Has there ever been a better young heroine than Joan of Arc? A peasant girl raised in the French countryside, she received divine guidance from an early age. By the time she was a teenager, she heeded those visions and traveled, in male dress, to the Hundred Years War to protect France from England, which she achieved mightily until her capture at age eighteen. By age nineteen, she was tried by English officials who sentenced her to burn at the stake – although not before she delivered such ringing testimony that it has resonated through the centuries. Twenty-five years later, Pope Callixtus III debunked the charges against her and declared her St. Joan.
Okay. A woman hearing voices who died violently at age nineteen may not sound like the most modern of role models. This may explain why, as much as it pains me to say it, our Joan has fallen out of favor in recent years. Ever since her 1431 death, she has inspired legions of philosophers, artists, and historians but recently St. Joan’s legend has been given a bit of breathing room – perhaps more than is required. Joan of Arc: A Life Transfigured seeks to rectify this.

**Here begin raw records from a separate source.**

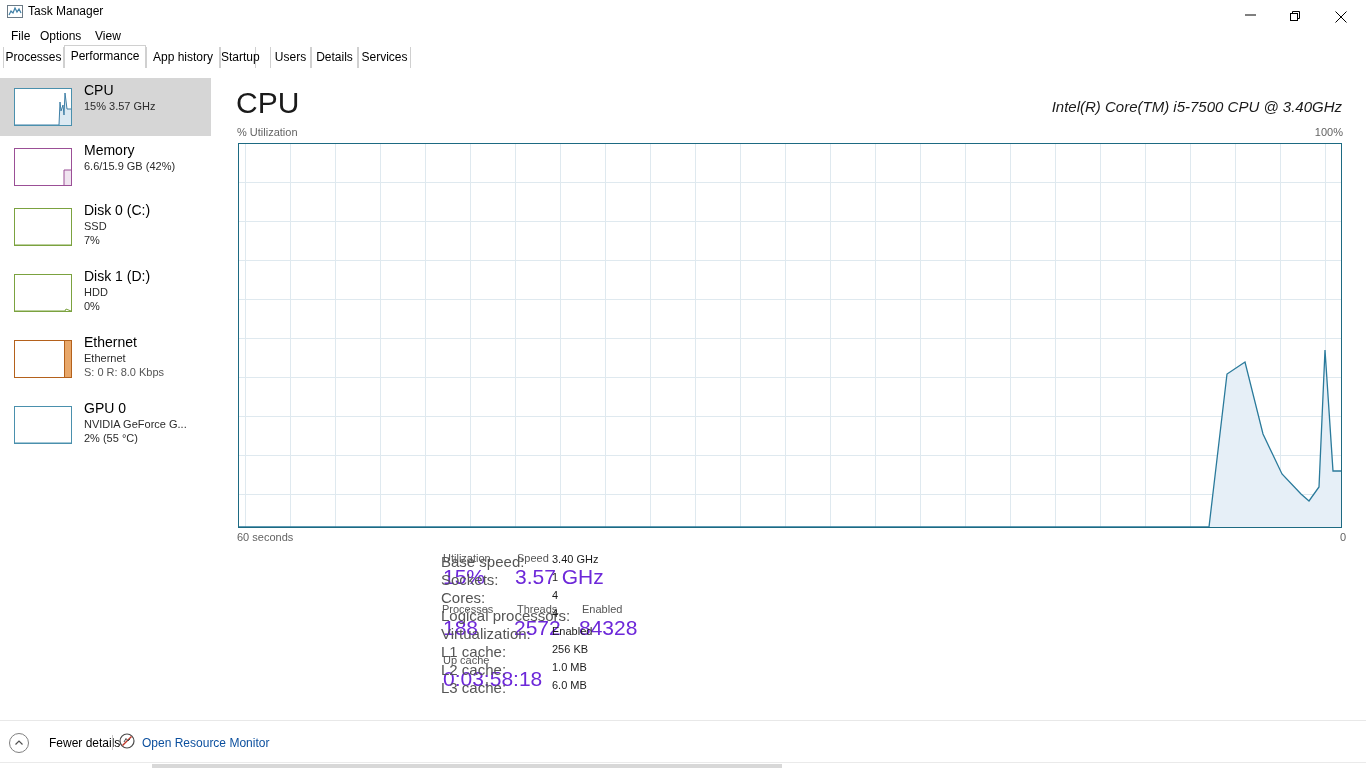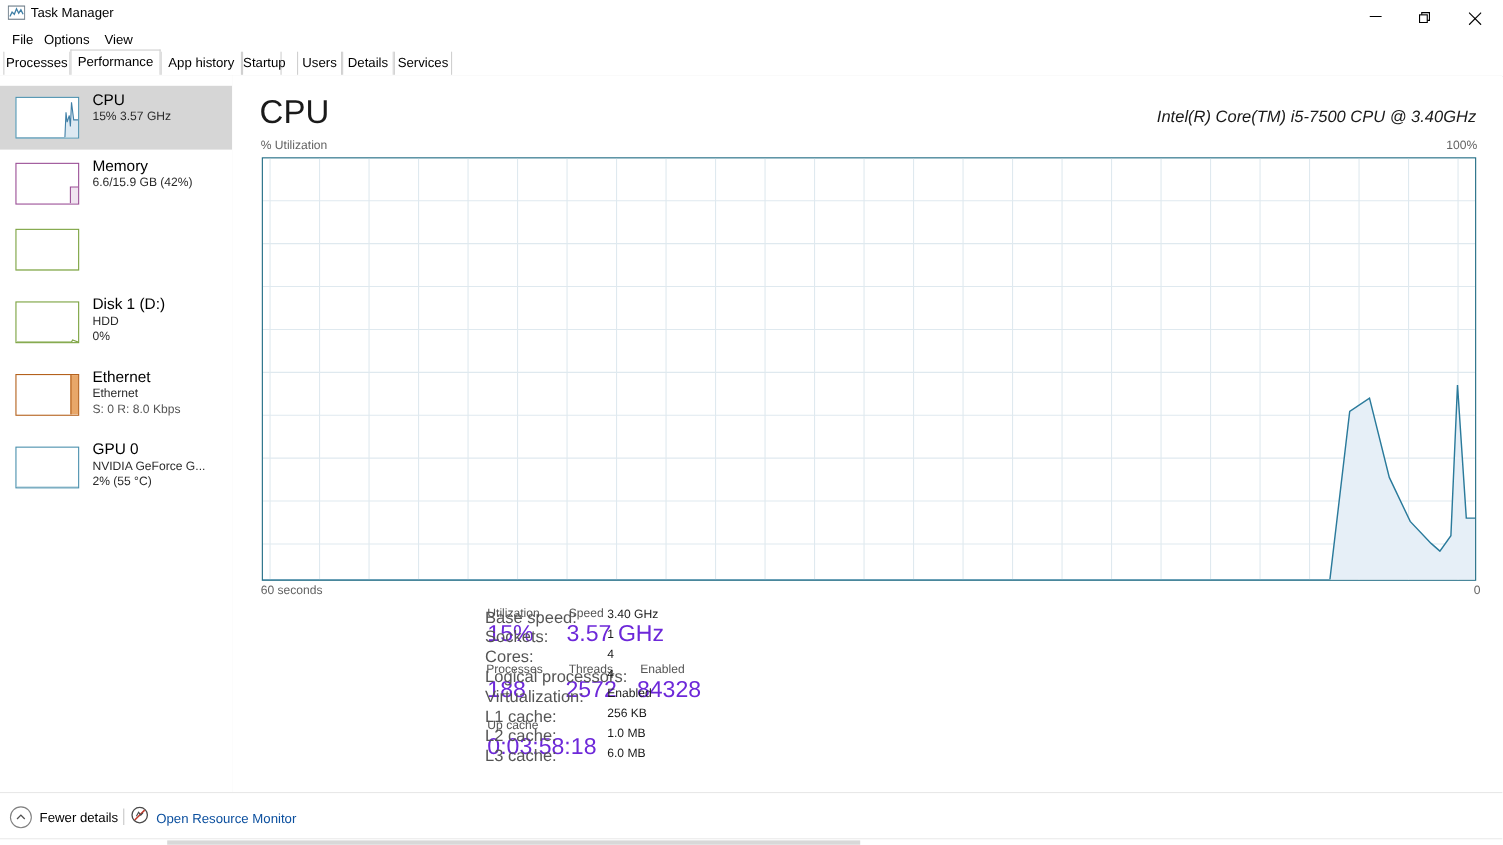--- a/index.html
+++ b/index.html
@@ -188,21 +188,21 @@
 
   
   .footer {
     position: absolute; left: 0; top: 720px;
     width: 1366px; height: 48px;
     background: #ffffff;
     border-top: 1px solid #e8e8e8;
   }
   .fewer {
     position: absolute; left: 9px; top: 12px;
-    display: flex; align-items: center; gap: 7px;
+    display: flex; align-items: center; gap: 20px;
     cursor: default;
   }
   .chev-circle {
     width: 18px; height: 18px; border-radius: 50%;
     border: 1px solid #808080;
     position: relative;
   }
   .fewer-text { font-size: 12px; color: #000000; white-space: nowrap; }
   .foot-sep {
     position: absolute; left: 112px; top: 14px;
@@ -301,20 +301,25 @@
         <div class="side-title">Memory</div>
         <div class="side-sub">6.6/15.9 GB (42%)</div>
       </div>
     </div>
 
     <div class="side-item" style="top:129px">
       <div class="side-thumb" style="border:1px solid #7ba23f">
         <svg width="56" height="36" viewBox="0 0 56 36">
           <polyline points="0,36 56,36" fill="none" stroke="#7ba23f" stroke-width="1"></polyline>
         </svg>
+      </div>
+      <div class="side-labels">
+        <div class="side-title">Disk 0 (C:)</div>
+        <div class="side-sub">SSD</div>
+        <div class="side-sub">7%</div>
       </div>
     </div>
 
     <div class="side-item" style="top:195px">
       <div class="side-thumb" style="border:1px solid #7ba23f">
         <svg width="56" height="36" viewBox="0 0 56 36">
           <polyline points="0,36 50,36 51,34 56,36" fill="none" stroke="#7ba23f" stroke-width="1"></polyline>
         </svg>
       </div>
       <div class="side-labels">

It is written by Kathryn Harrison (The Kiss, Envy), who has made it her business in both fiction and nonfiction to demystify myths (including that of her own father) without stripping them of their poetry. Part hagiography, part straight-up biography, her portrait of Joan weaves folklore, artistic representations, and centuries of scholarly and critical analysis into a more personalized interpretation of the young female warrior-savant. Harrison’s take emphasizes Joan’s bravery, clarity of thought and speech, and beautiful conviction.
Cue the music, because it’s obviously film adaptation time. The last American biopic about St. Joan was Luc Besson’s staggeringly unfortunate “The Messenger: The Story of Joan of Arc.” Suffice it to say, that film so sorely underestimated Joan’s self-possession that it did her legacy no service. But an adaptation of Harrison’s book – one that captures the young leader’s tenderness, temerity, oration and military skills, cross-dressing, and spirituality (Harrison presents Joan as a sort of female Jesus Christ) – would be a game-changer. In the same way that Darren Aronofsky’s “Noah” was the origin apocalypse story, “Joan of Arc” could be the bad-ass YA heroine origin story. The right director is crucial, of course (the Besson debacle proved that), but even more imperative: the right contemporary actress to fill Joan’s thigh-high boots.
Since Joan was, in fact, French, let’s ogle the current crop of French actresses. Both Melanie Laurent and Marion Cotillard would be fierce enough but, alas, they’re too long in the tooth these days. (Ditto for Natalie Portman, who speaks French, English, and Hebrew fluently.) Lola Créton is the right age, has the right look (all big brown eyes and hair), and has made her mark recently in movies by the great directors Mia Hansen-Løve and Olivier Assayas. The problem is Ms. Créton has never evinced the proper backbone. Her retiring manner renders her the perfect girl to append herself to boy after boy in films – not so much the ideal candidate for leading a nation to victory and spiritual salvation.
It’s just as well, maybe, given a big-budget epic movie (and that’s how I envision this biopic) would probably require a lead who spoke uninflected English to secure financing. Allison Williams, the deadpan daughter of Brian Williams and castmember of HBO’s “Girls,” comes to mind; she’s the new “Peter Pan” so she obviously she has a predilection for androgyny and bad-ass boots. But there’s something a little lightweight about her, as if she’d buckle under all that medieval armor.
The reigning queen of all young adult vehicles these days, Shailene Woodley, also must be considered though she might not be able to get over herself enough to soldier the burden of an entire nation, not to mention a mission from God. Which leads us to Jennifer Lawrence. The Oscar-winning star of “The Hunger Games” films, arguably the most bad-ass female heroine movie franchise of all time, Lawrence has proven over and over since 2010’s “Winter’s Bone” that she can deliver unflinching performances that lead us all to salvation.
And yet, she’s not my pick. I propose that Brie Larson should be the new Joan of Arc. She’s the most versatile actress of her generation, disappearing so wholly into each of her roles that each time we can’t imagine her any other way. (It’s hard to believe “Scott Pilgrim” Brie is the same actress as “Short Term 12” Brie.) She’s demonstrated an unshowy depth – a profoundly un-egotistical personal power – that would be just right for St. Joan. She demonstrates the necessary gentleness as well as the leonine passion for justice; we’d believe she could only stomach the bloodshed of the battlefield to serve something far holier.
St. Joan is the role of the lifetime and, if Brie took it, it could be the film of our lifetime as well – at least in terms of finding our ultimate female heroine on screen.